Total Recall

Wednesday, August 19, 2009
Dorian Hargrove
San Diego Reader

December 8 will be a day that lives in infamy, at least for Oceanside city councilmember Jerry Kern. That's when residents decide whether to recall the first-term councilmember from office.

Three weeks ago, activist group Citizens to Recall Kern submitted more than 11,000 signatures to the city clerk's office. They assert that Kern's vote to cut public safety, his pro-developer tendencies, and his defense of mobile park owners looking to abolish rent control are more than enough reasons to oust him from the council.

Yet, for Kern, the recall effort reeks of employee union influence. He says employee unions have stuck a target on his back for trying to reduce the city's ballooning pension costs and for making cuts to public safety. Kern says the city's firefighters earn the second-highest wage in the county and they want him out of office before their contract expires at the end of the year.

"Our pension costs have been going up 33 percent a year for the past three or four years," said Kern during an August 19 phone interview. "It's unsustainable. The recall is a play by the labor unions to run the city council. The only reason they are doing it is that this is a contract year for employee negotiations. It's a waste."

In the past few weeks, Kern has had to ramp up a campaign, 11 months sooner than anticipated. "That's what has got everybody so angry. It's $500,000 [for the special election] and I'm up for reelection in November -- $500,000 to cut someone's term short by 11 months?"

Kern is devoting nearly 20 hours a week by going door-to-door, attending community meetings, posting signs throughout the city, and distributing fliers, stickers, and other campaign material. He's also out raising money, a difficult task during a down economy.

"It's just a weird message, telling people to vote no on something. Instead of saying vote for Jerry Kern, I'm saying vote no on the recall."

Adds Kern: "It's tough to raise money, but I've been raising it. With the down economy, people are struggling, and they aren't paying much attention to what's happening at city hall. They're worried about mortgage payments, gas prices, not the city council. My difficulty is to break through and tell them what the long-range ramifications would be if the unions took over city hall."
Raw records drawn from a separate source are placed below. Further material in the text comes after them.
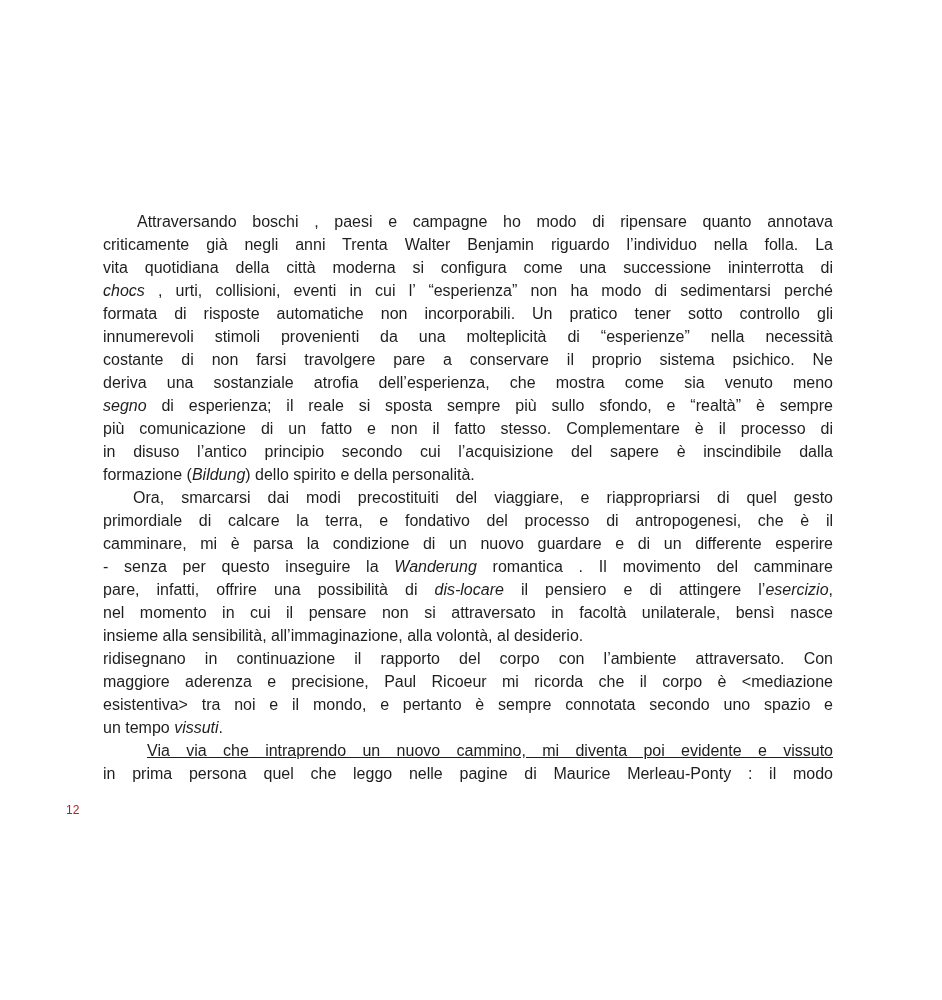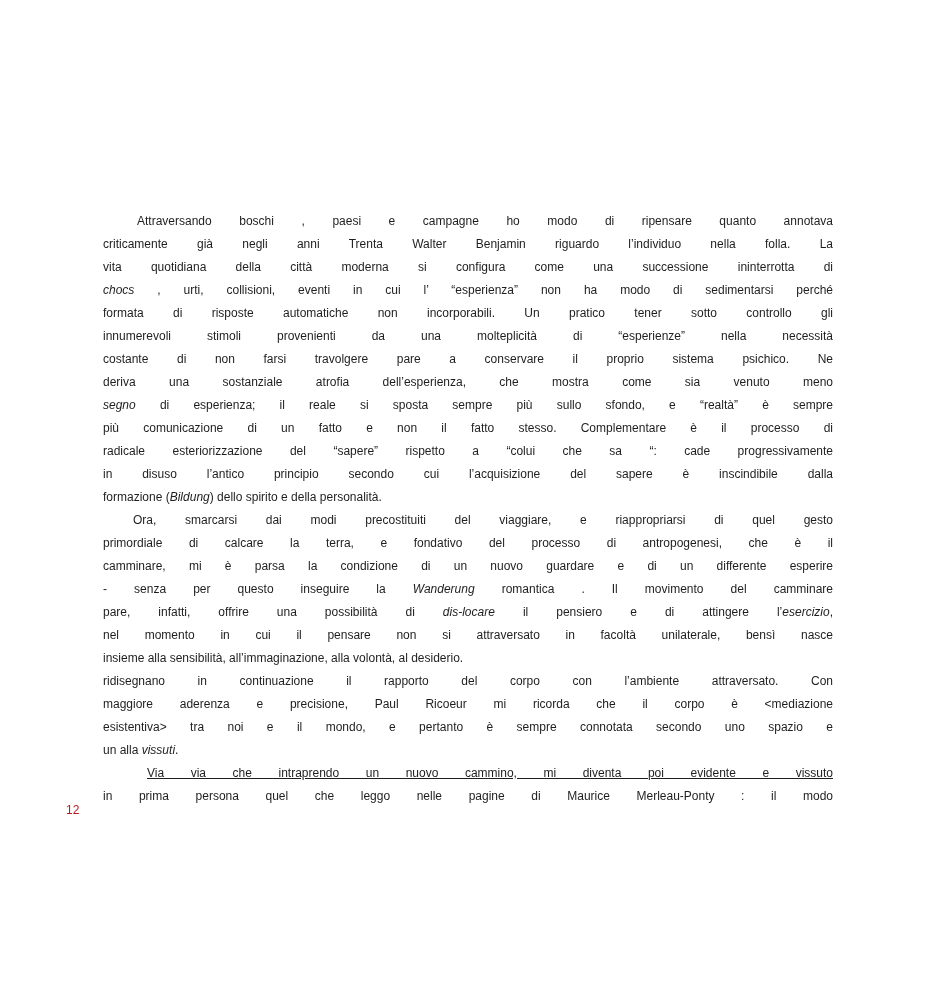--- a/index.html
+++ b/index.html
@@ -20,7 +20,7 @@
     left: 103px;
     top: 210px;
     width: 730px;
-    font-size: 12px;
+    font-size: 16px;
     line-height: 23px;
     color: #1e1e1e;
   }

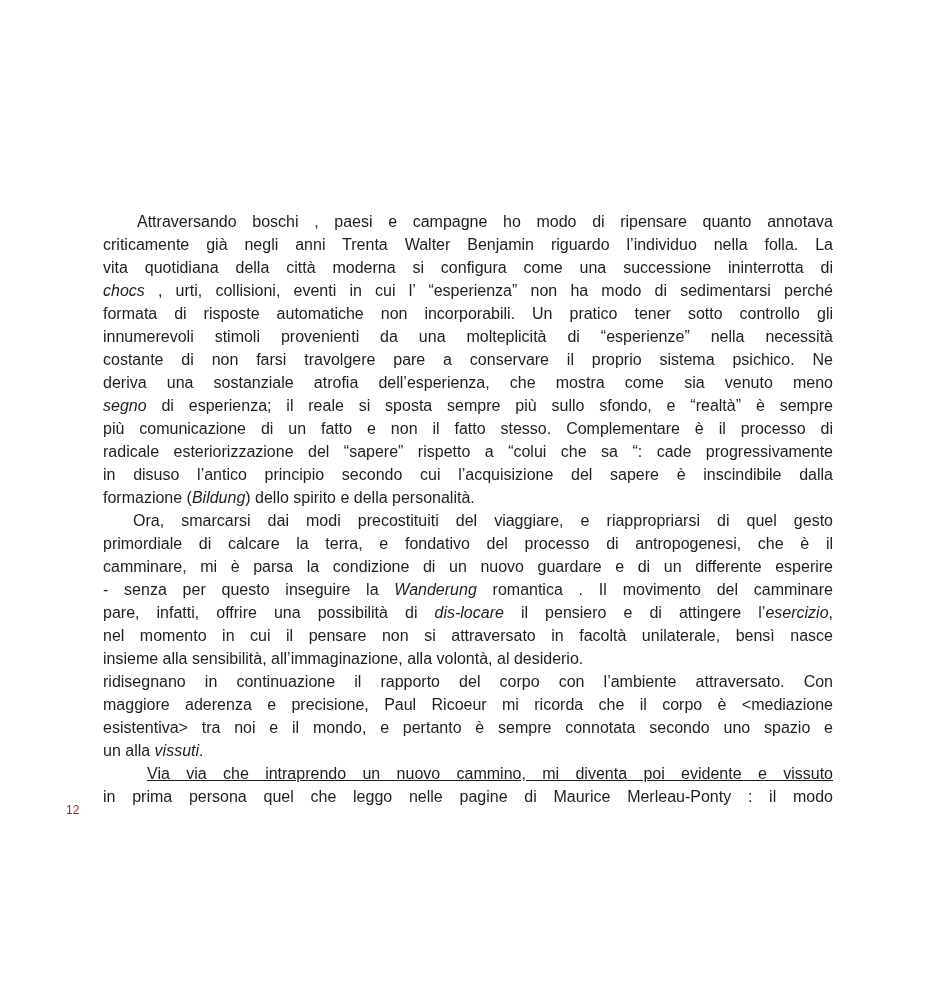--- a/index.html
+++ b/index.html
@@ -61,7 +61,6 @@
         <div class="line jl"><span>deriva una sostanziale  atrofia dell’esperienza,  che mostra come sia venuto meno</span></div>
         <div class="line jl"><em>segno</em><span> di esperienza; il reale si sposta sempre più sullo sfondo, e “realtà” è sempre</span></div>
         <div class="line jl"><span>più comunicazione di un  fatto e non il fatto stesso.  Complementare  è il processo  di</span></div>
-        <div class="line jl"><span>radicale esteriorizzazione del “sapere” rispetto a “colui che sa “: cade progressivamente</span></div>
         <div class="line jl"><span>in disuso l’antico principio secondo cui l’acquisizione del sapere è inscindibile dalla</span></div>
         <div class="line"><span>formazione (</span><em>Bildung</em><span>) dello spirito e della personalità.</span></div>
       </div>

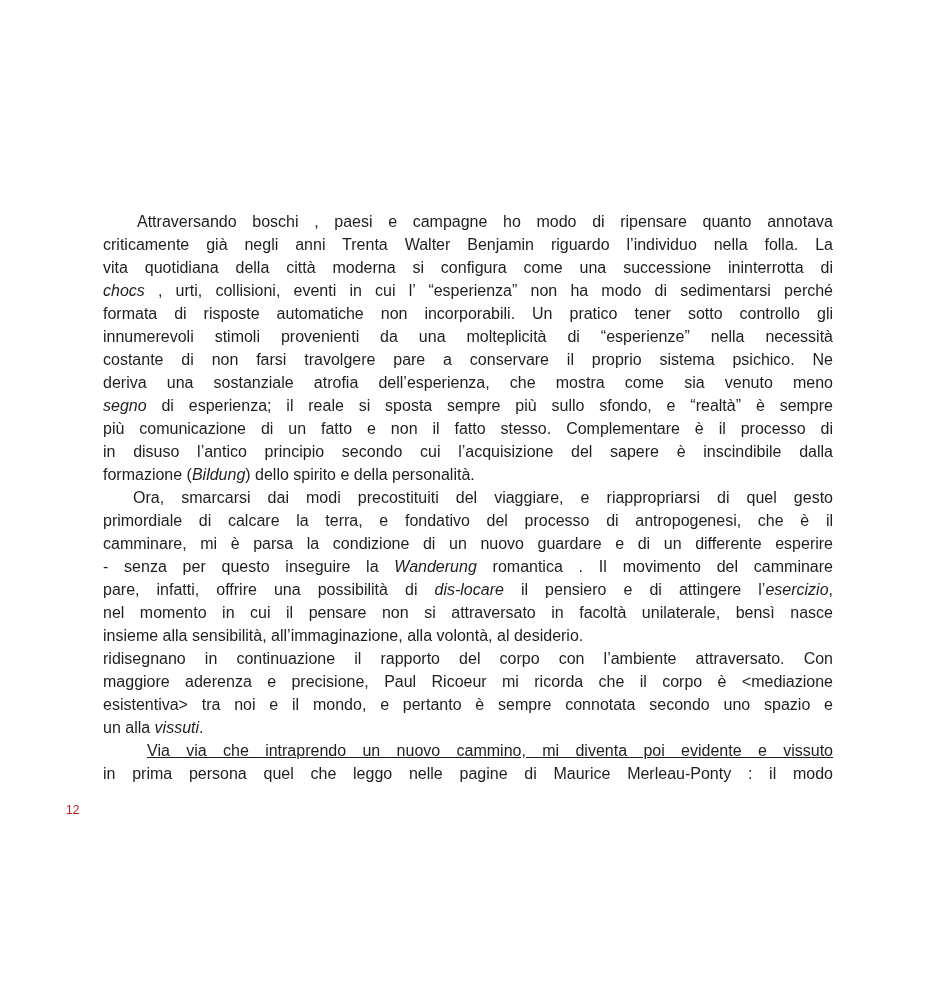--- a/index.html
+++ b/index.html
@@ -77,7 +77,7 @@
         <div class="line jl"><span>ridisegnano in continuazione il rapporto del corpo con l’ambiente attraversato. Con</span></div>
         <div class="line jl"><span>maggiore aderenza e precisione, Paul  Ricoeur  mi ricorda che il corpo è &lt;mediazione</span></div>
         <div class="line jl"><span>esistentiva&gt; tra  noi e il mondo, e pertanto  è sempre connotata secondo uno spazio e</span></div>
-        <div class="line"><span>un alla  </span><em>vissuti</em><span>.</span></div>
+        <div class="line"><span>un tempo  </span><em>vissuti</em><span>.</span></div>
       </div>
       <div class="paragraph">
         <div class="line jl" style="text-indent: 44px; text-decoration: underline;"><span>Via via che intraprendo un nuovo cammino, mi diventa poi evidente e vissuto</span></div>

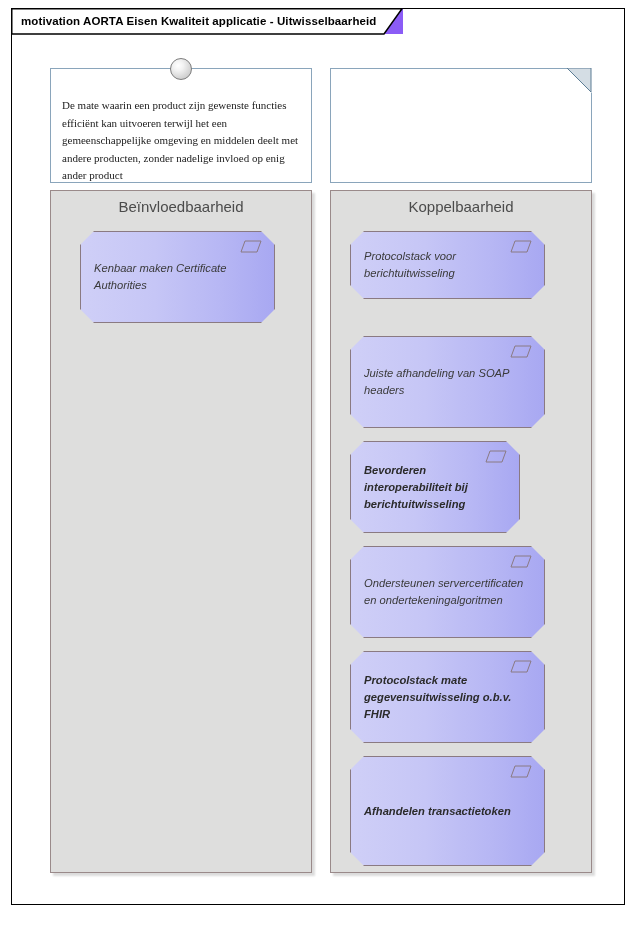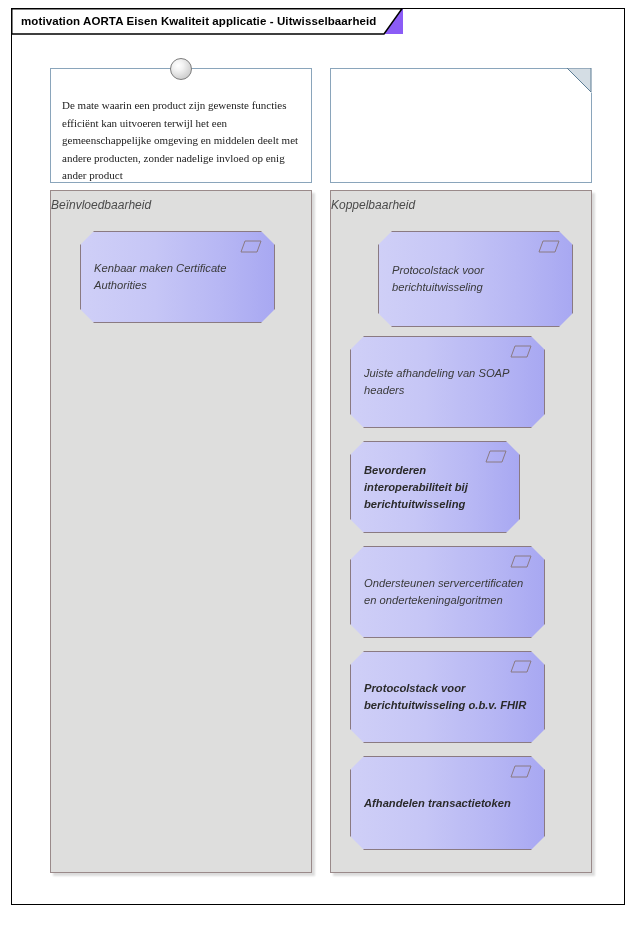--- a/index.html
+++ b/index.html
@@ -100,9 +100,9 @@
   .group-title{
     position:absolute;
     left:0;right:0;top:7px;
-    font-size:12px;
+    text-align:center;
+    font-size:15px;
     color:#4b4b4b;
-    font-style:italic;
   }
 
   

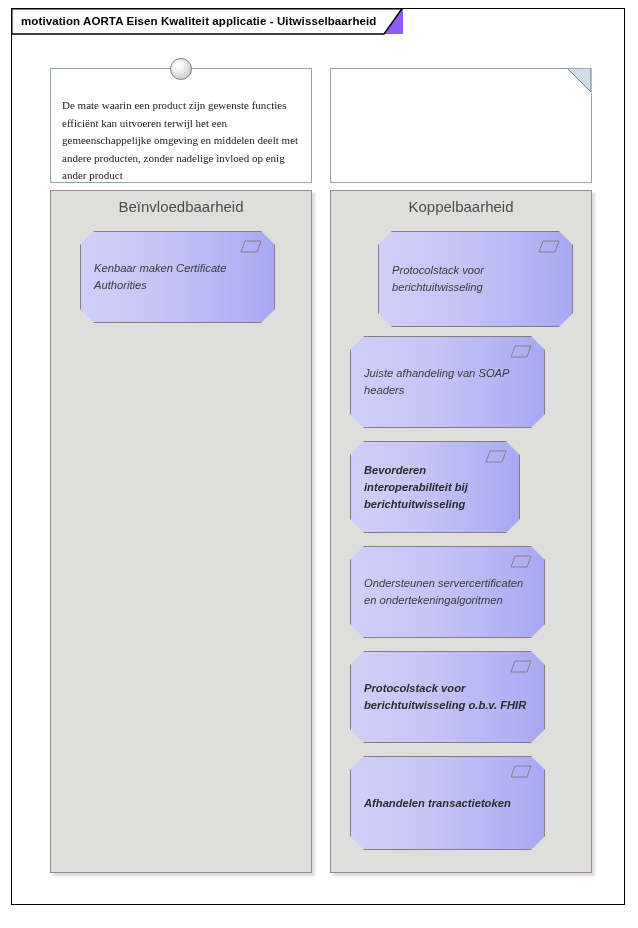--- a/index.html
+++ b/index.html
@@ -195,7 +195,7 @@
   <div class="group-title">Koppelbaarheid</div>
 </div>
 
-<div class="req" id="req-r0" style="left:350px;top:231px;width:195px;height:96px;margin-left:28px;">
+<div class="req" id="req-r0" style="left:350px;top:231px;width:195px;height:68px;">
   <div class="oct-shadow"></div>
   <div class="oct"></div>
   <svg class="req-icon" viewBox="0 0 22 13">

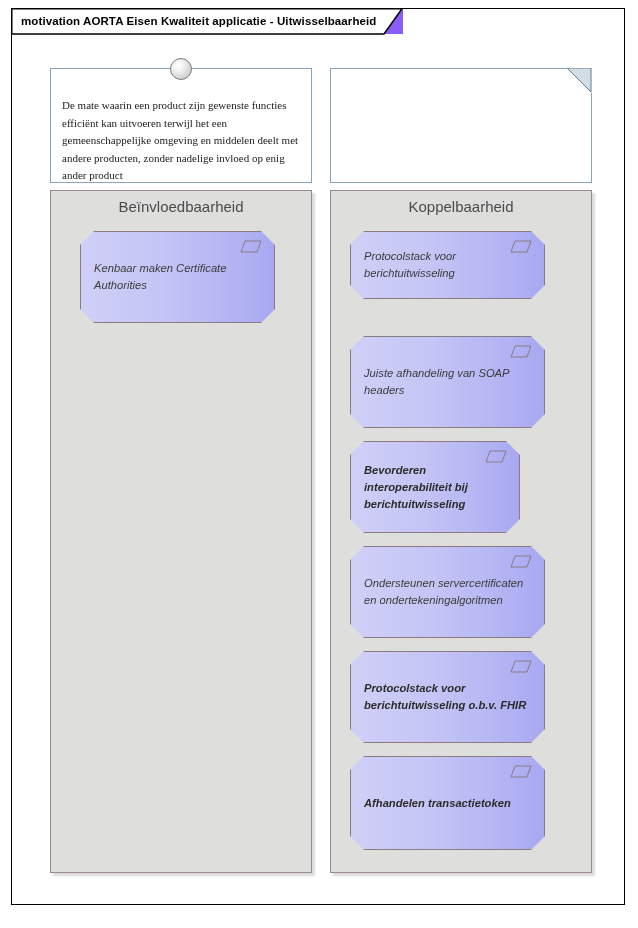--- a/index.html
+++ b/index.html
@@ -237,7 +237,7 @@
   <svg class="req-icon" viewBox="0 0 22 13">
     <polygon points="5,1 21,1 17,12 1,12" fill="none" stroke="#8a7a82" stroke-width="1"></polygon>
   </svg>
-  <div class="req-label">Protocolstack voor berichtuitwisseling o.b.v. FHIR</div>
+  <div class="req-label">Protocolstack mate gegevensuitwisseling o.b.v. FHIR</div>
 </div>
 
 <div class="req bold" id="req-r5" style="left:350px;top:756px;width:195px;height:94px;border-radius:21px;">

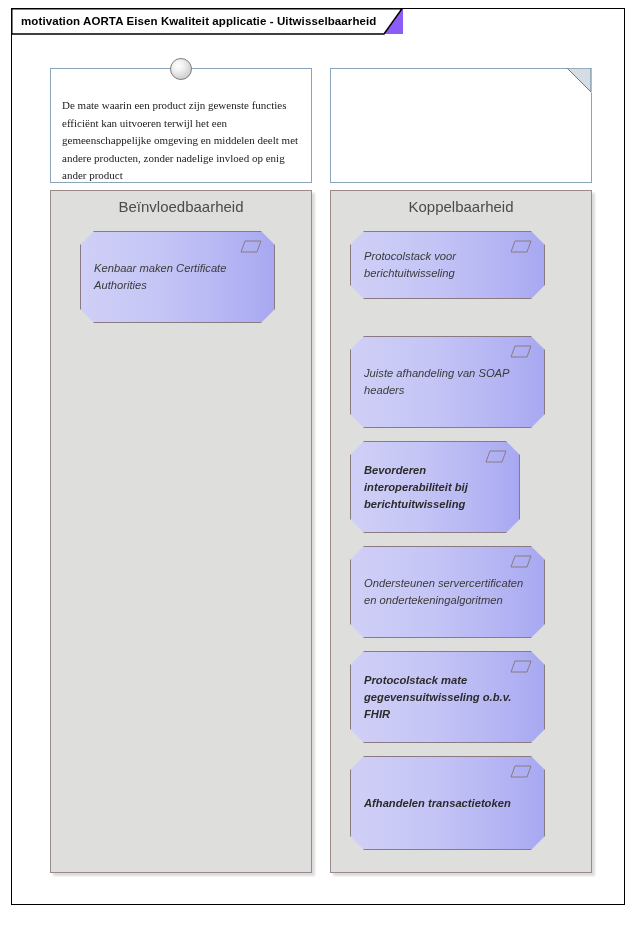--- a/index.html
+++ b/index.html
@@ -240,7 +240,7 @@
   <div class="req-label">Protocolstack mate gegevensuitwisseling o.b.v. FHIR</div>
 </div>
 
-<div class="req bold" id="req-r5" style="left:350px;top:756px;width:195px;height:94px;border-radius:21px;">
+<div class="req bold" id="req-r5" style="left:350px;top:756px;width:195px;height:110px;border-radius:21px;">
   <div class="oct-shadow"></div>
   <div class="oct"></div>
   <svg class="req-icon" viewBox="0 0 22 13">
"These unions, if they keep going...I'm kind of that first domino. If they are successful here, you're going to see more of these campaigns throughout the state trying to take control of local city councils."

Jim Sullivan is one of the original 20 members who spearheaded the recall effort. He denies Kern’s claims that the labor union is behind the recall. “There’s nothing further from the truth,” says Sullivan. “The union funding helped us…but it was more than three months before we got any funding.”

For Sullivan, Kern’s conduct inside council chambers is a key issue. “There’s an arrogance with Mr. Kern, and an indifference to those in the community, and for environmental issues. Mr. Kern is an individual that’s not well suited with public service. He allows his temper to run the gamut.”

I asked Sullivan who he would support if the recall was successful. “Anybody would be better. Why don’t you run?”